I quote from "Encyclopedia of Reagents for Organic Synthesis" under the sodium dithionite heading:
"Oximes to Amines. Oximes are readily reduced to amines by sodium dithionite. Substituted phenethylamines are key intermediates required for the synthesis of isoquinoline derivatives. They are readily obtained from aryl alkyl ketones by nitrosation of the alkyl group followed by the reduction of the resulting oxime derivatives by sodium dithionite."
The illustration they have on the page is an example of the reaction and it looks to me as if it's a phenethylamine but with the cathinone structure (has a carbonyl group at the benzyl position).

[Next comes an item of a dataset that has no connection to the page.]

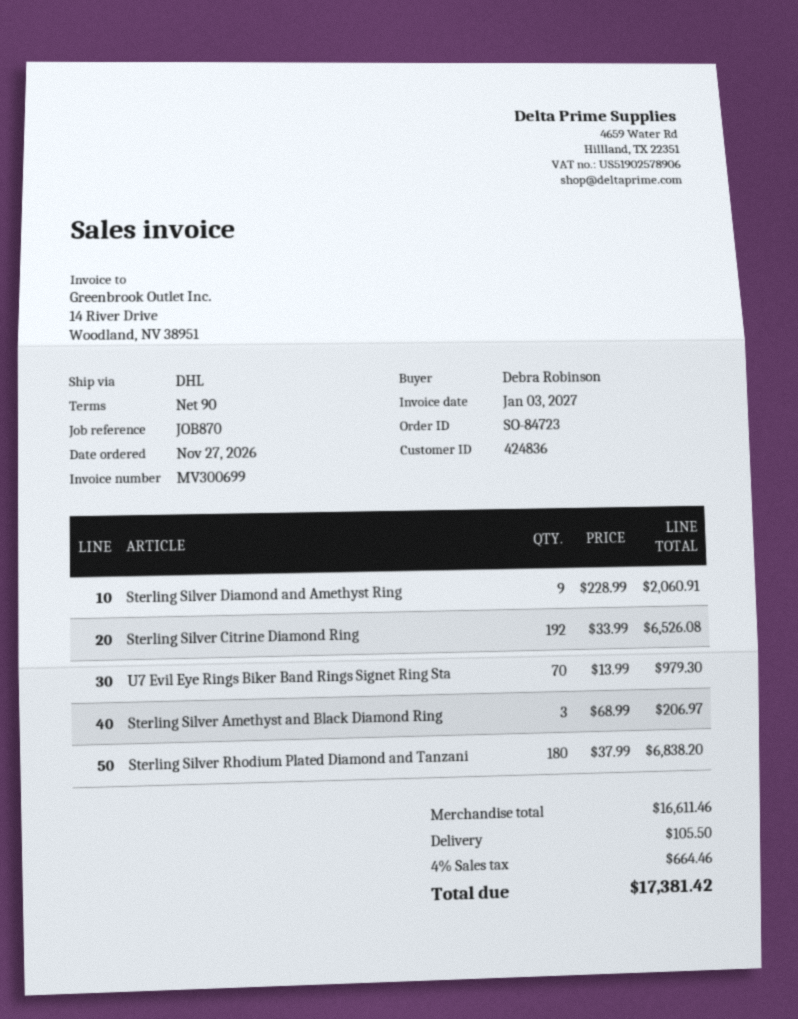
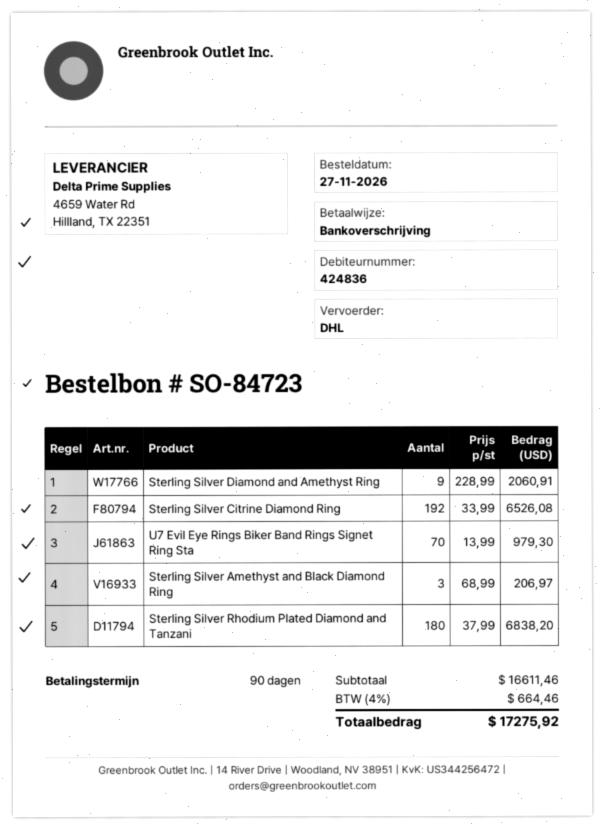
shipping: 105.50 -> none
total: 17381.42 -> 17275.92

Anyway, Rhodium, you've been looking quite some time for an OTC method of reducing those products--I forget the name for them--formed from the reaction of an alkylnitrite and an acetophenone or a propiophenone in HCl-saturated solvent. The reduction of these--depending on the ketone used--would yield g-aminoacetophenones or a-aminopropiophenones as products, I think (sorry, this cat's a little rusty).
The cool thing is that sodium dithionite is available as a pool chemical (again, I think). But I could be wrong.
The bad part about all this is that the reference seems to have a typo in it:
Pictet, A.; Gams, A. CB (journal?) 1909 (Year? It's in bold type), 42 (Volume, I guess), 2943 (page number, I think).
That year can't be right. It must be a typo. Perhaps it's 1999. Who knows? Somebee care to look it up?
I wonder if sodium dithionite could be applied to the reduction of regular oximes? Hmm. Maybe.